С самого начала своей революции Франция сдала России целую толпу эмигрантов, которых мы, по своей привычке, приняли с распростертыми объятиями; иным из них удалось дослужиться до высоких чинов и видных должностей, другие приютились в семьях высшего дворянства в качестве нахлебников, третьи — в качестве гувернеров и учителей; последние дали тон домашнему воспитанию и наложили свою печать на целые поколения. Таким образом, почва была подготовлена для иезуитского сева. В те времена план воспитания для русского дворянина составлял по просьбе родителей какой-нибудь аббат Николь; ему же поручалось и приискание наставника; этот наставник учил всему, разумеется, по-своему, в крайности, даже и русскому языку. Какое место в таком воспитании отводилось русской истории и Православной Церкви, нетрудно себе представить.
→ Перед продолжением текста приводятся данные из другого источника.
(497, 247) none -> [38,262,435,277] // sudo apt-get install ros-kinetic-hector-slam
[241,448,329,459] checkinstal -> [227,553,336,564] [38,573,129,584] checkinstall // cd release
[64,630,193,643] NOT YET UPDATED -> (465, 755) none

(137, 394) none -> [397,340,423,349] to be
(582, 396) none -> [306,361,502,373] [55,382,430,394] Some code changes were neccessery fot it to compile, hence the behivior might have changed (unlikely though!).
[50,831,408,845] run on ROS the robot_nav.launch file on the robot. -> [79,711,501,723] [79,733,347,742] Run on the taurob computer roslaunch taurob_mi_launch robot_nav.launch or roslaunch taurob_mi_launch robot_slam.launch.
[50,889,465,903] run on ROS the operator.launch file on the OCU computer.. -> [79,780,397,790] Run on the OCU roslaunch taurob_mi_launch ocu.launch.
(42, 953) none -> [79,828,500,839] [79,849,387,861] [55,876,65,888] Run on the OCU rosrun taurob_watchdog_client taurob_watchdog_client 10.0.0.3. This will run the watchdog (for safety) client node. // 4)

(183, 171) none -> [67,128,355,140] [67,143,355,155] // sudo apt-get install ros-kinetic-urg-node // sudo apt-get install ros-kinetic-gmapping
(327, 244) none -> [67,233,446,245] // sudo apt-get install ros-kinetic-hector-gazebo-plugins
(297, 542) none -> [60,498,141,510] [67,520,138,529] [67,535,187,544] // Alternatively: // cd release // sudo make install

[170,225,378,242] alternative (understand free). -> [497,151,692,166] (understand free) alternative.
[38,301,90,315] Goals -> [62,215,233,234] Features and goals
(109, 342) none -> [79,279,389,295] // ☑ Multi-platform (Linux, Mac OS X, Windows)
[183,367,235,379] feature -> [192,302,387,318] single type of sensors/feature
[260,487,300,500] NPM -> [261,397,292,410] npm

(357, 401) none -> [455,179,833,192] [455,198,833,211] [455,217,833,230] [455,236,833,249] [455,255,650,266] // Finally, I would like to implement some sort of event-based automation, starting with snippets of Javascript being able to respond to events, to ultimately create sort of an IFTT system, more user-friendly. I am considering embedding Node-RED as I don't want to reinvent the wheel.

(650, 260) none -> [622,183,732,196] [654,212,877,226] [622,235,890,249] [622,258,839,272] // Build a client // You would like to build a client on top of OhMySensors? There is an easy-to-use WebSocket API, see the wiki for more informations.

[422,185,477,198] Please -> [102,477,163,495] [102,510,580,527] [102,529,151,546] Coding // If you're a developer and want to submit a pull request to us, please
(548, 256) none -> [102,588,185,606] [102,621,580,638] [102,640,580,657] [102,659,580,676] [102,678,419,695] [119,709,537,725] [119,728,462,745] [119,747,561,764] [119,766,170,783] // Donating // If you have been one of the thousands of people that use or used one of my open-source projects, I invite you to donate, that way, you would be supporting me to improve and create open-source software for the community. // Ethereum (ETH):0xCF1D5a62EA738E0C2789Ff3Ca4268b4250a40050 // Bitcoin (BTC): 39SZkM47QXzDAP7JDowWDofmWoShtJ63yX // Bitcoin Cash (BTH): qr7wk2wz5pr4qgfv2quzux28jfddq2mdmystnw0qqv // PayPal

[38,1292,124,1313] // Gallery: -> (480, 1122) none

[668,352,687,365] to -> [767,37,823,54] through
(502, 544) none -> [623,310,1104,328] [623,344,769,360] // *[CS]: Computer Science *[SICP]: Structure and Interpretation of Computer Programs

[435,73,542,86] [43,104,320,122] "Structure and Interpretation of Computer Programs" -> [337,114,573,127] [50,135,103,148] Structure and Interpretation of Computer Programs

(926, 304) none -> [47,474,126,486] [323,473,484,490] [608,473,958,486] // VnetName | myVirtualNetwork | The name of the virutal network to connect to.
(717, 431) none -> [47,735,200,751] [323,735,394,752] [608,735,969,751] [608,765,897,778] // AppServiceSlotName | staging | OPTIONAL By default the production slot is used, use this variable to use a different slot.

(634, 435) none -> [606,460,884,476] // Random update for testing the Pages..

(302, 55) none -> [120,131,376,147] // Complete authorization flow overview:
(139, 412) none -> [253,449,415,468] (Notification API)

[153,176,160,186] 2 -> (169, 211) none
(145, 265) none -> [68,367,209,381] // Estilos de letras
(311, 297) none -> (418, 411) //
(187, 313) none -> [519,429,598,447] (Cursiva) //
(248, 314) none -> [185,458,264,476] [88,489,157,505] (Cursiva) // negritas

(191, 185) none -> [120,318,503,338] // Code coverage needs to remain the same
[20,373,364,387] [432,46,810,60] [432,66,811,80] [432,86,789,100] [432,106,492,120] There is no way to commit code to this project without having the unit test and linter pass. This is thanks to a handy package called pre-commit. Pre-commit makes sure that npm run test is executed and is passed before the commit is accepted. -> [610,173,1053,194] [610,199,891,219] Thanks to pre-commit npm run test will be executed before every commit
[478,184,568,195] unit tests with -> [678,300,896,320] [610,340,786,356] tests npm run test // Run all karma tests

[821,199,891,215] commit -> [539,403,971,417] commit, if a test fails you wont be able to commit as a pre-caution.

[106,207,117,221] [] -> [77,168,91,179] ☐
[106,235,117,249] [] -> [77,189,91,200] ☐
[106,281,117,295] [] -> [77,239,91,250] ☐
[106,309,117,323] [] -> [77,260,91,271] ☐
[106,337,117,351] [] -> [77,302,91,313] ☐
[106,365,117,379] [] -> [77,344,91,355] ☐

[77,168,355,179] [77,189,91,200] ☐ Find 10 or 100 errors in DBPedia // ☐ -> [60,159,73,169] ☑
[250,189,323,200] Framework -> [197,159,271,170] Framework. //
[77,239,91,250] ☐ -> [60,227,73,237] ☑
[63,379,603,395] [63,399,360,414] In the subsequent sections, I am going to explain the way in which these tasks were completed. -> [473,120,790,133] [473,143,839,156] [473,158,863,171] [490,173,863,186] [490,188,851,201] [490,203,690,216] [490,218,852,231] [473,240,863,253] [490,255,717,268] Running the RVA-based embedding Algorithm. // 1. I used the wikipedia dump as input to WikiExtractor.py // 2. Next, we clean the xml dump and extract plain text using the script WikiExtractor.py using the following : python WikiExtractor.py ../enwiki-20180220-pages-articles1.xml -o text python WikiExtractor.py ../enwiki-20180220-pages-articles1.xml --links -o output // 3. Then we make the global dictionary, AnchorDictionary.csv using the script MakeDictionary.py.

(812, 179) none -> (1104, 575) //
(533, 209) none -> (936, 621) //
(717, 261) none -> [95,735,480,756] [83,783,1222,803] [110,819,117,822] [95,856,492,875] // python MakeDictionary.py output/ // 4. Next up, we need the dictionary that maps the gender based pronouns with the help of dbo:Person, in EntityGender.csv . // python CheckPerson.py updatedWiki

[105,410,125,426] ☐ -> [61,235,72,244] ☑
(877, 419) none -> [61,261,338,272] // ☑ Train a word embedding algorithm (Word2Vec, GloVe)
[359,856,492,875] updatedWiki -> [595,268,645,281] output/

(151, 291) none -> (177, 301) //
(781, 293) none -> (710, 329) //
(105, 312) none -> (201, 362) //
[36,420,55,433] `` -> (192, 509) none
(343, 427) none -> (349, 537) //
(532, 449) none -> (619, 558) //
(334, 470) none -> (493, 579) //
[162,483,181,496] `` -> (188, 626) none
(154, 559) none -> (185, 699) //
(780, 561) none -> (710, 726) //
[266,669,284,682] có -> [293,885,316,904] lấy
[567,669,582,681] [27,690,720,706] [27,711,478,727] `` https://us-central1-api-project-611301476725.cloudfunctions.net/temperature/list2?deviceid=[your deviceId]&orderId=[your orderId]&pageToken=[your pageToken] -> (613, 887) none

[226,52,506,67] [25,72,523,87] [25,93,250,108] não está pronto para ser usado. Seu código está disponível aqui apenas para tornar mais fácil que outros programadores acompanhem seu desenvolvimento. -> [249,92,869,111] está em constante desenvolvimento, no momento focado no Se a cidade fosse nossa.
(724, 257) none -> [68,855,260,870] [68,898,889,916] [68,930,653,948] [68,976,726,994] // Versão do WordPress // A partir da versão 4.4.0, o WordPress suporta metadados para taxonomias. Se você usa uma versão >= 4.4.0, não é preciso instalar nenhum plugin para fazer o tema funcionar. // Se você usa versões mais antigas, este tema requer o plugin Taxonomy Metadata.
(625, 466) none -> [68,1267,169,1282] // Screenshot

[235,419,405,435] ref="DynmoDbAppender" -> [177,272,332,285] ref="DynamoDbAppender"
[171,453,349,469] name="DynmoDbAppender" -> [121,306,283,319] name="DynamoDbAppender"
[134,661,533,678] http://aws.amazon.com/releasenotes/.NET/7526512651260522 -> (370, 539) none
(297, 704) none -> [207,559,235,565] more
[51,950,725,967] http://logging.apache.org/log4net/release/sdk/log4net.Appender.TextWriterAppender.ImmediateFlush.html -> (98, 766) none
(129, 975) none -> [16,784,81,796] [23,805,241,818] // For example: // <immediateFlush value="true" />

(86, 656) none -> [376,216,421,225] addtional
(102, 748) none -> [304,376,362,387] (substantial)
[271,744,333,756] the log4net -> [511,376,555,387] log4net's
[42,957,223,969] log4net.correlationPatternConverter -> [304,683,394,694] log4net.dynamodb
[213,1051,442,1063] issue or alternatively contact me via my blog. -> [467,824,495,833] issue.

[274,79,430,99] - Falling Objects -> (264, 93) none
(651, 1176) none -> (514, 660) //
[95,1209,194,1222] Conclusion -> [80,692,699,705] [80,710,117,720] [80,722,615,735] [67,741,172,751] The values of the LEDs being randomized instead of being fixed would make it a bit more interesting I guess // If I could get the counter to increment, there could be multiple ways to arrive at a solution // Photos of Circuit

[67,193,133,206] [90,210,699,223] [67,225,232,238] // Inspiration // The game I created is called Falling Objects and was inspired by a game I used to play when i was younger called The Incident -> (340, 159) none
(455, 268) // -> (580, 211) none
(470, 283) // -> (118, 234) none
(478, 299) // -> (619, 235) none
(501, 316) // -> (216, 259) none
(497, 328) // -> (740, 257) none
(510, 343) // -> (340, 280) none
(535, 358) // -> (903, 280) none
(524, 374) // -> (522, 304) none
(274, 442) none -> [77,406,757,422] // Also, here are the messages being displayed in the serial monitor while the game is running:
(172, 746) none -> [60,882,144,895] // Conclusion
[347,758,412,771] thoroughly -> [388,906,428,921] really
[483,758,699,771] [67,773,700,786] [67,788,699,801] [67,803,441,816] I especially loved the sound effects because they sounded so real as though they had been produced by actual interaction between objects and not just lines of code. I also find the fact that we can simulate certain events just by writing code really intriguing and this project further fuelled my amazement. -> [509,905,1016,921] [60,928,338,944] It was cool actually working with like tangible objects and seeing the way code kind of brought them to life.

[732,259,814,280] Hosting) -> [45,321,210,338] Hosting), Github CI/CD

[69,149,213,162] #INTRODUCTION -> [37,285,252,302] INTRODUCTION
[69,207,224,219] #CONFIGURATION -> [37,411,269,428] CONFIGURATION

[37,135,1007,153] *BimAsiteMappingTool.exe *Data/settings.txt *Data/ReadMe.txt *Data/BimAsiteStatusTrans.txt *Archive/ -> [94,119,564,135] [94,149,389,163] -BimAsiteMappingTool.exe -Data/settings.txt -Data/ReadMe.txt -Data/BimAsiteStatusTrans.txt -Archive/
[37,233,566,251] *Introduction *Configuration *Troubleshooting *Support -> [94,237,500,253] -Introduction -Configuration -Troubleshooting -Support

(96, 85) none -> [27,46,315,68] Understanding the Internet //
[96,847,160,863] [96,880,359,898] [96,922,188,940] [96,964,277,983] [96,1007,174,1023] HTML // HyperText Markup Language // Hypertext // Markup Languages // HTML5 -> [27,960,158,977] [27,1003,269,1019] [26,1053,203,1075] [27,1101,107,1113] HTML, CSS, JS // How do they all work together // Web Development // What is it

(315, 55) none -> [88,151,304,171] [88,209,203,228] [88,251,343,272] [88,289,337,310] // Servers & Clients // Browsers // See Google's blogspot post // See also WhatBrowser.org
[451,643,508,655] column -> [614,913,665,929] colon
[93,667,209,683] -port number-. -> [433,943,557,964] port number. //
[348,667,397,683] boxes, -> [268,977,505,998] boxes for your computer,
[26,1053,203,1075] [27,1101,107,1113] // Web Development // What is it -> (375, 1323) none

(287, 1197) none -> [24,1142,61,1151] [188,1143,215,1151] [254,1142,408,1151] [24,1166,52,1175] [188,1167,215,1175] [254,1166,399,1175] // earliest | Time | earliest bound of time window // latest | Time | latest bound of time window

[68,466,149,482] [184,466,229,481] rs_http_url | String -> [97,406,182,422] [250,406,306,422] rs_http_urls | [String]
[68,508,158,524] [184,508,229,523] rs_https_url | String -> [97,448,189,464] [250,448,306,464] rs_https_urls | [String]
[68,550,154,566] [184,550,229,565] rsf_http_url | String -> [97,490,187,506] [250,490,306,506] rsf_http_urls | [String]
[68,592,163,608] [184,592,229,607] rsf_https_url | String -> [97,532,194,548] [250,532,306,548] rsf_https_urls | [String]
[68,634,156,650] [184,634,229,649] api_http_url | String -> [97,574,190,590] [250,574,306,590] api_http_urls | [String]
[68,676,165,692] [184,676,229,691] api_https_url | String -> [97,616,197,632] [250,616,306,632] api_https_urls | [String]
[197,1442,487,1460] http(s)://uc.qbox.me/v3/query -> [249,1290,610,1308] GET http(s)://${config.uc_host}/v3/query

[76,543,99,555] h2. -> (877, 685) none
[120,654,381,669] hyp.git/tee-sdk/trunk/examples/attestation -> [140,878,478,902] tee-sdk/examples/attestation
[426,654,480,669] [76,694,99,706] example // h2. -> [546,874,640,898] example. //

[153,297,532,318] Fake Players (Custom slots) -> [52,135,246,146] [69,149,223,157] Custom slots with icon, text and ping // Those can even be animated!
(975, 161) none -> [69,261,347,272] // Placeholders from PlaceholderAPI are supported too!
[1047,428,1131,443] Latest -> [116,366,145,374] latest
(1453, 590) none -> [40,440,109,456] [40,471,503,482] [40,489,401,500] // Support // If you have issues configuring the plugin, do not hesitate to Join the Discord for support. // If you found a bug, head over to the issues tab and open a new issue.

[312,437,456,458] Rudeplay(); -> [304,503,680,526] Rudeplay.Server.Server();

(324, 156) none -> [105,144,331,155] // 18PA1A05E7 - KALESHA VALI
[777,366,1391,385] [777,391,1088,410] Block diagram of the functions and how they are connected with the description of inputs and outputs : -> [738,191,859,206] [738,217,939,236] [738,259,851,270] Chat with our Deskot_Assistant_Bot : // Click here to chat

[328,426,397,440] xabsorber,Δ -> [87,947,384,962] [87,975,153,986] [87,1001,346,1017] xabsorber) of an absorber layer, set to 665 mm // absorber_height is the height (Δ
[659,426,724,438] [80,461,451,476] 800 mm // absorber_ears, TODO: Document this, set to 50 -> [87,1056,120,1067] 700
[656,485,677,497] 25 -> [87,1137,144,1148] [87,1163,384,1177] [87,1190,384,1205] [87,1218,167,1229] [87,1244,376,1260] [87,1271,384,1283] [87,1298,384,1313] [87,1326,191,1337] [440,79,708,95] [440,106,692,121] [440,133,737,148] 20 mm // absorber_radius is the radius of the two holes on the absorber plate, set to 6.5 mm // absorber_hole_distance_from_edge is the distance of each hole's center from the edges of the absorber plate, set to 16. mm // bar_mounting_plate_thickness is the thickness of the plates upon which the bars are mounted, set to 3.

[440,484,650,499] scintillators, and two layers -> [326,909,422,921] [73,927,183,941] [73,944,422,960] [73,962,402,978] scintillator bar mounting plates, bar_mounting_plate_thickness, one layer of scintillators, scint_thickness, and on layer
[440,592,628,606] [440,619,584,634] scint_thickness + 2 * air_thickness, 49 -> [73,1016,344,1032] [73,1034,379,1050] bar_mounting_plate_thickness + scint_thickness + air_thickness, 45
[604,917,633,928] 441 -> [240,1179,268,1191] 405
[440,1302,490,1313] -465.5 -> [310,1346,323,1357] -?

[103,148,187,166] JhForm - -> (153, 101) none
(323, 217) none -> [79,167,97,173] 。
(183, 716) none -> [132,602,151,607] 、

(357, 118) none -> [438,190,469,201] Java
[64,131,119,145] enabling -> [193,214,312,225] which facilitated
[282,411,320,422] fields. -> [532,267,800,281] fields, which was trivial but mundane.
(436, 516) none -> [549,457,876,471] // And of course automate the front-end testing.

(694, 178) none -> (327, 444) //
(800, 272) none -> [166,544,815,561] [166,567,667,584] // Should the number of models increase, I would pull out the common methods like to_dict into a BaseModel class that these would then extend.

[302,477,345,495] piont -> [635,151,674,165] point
По чувству приличия, для прохождения краткого катехизиса приглашался приходский священник; но гувернер поглядывал на него косо, по окончании урока совал ему в руку билет и выпроваживал его из дому. Отсюда до отдачи мальчика в иезуитский пансион был один шаг.
Почти в одно время с эмигрантами обломки польской аристократии, собравшиеся в тесную группу около князя Чарторыйского, всплыли на поверхность и заняли видное место в правительственных сферах и в высшем петербургском обществе. Все это тянуло одно к другому, сближалось естественно, даже без преднамеренной стачки, и не только не распускалось в русской среде, а напротив, мало-помалу окрашивало ее в свой цвет. Само собою разумеется, что эта среда подчинялась не одним латинским влияниям. Отверстая для всего и ко всему восприимчивая, она проникалась еще охотнее либеральными стремлениями, совершенно искренними, но безплодными по своей отвлеченности, и с особенною любовью лелеяла туманные мечты о каком-то будущем духовном единении племен и правительств, в безразличном равнодушии ко всем формулам веры. Всякое, со стороны занесенное, учение, политическое или религиозное, всякая фантазия, всякий призрак могли, до известной степени, рассчитывать на успех и внушать сочувствие. Конечно, одно с другим не клеилось, но все вместе ускоряло разложение народных стихий, издавна начавшееся в нашем дворянстве. Таково свойство внутренней пустоты при легкой восприимчивости. По-видимому, все сияло благонамеренностью; зародыши всевозможных благих начинаний носились в общественной атмосфере; а между тем живое, народное самосознание гибло. При сильно развитом государственном патриотизме терялся народный смысл: историческая память была как бы отшиблена; непосредственное ощущение всего пережитого прошедшего в каждой минуте настоящего было утрачено; народный язык сделался как бы чужим, своя вера упала на степень всякой иной веры.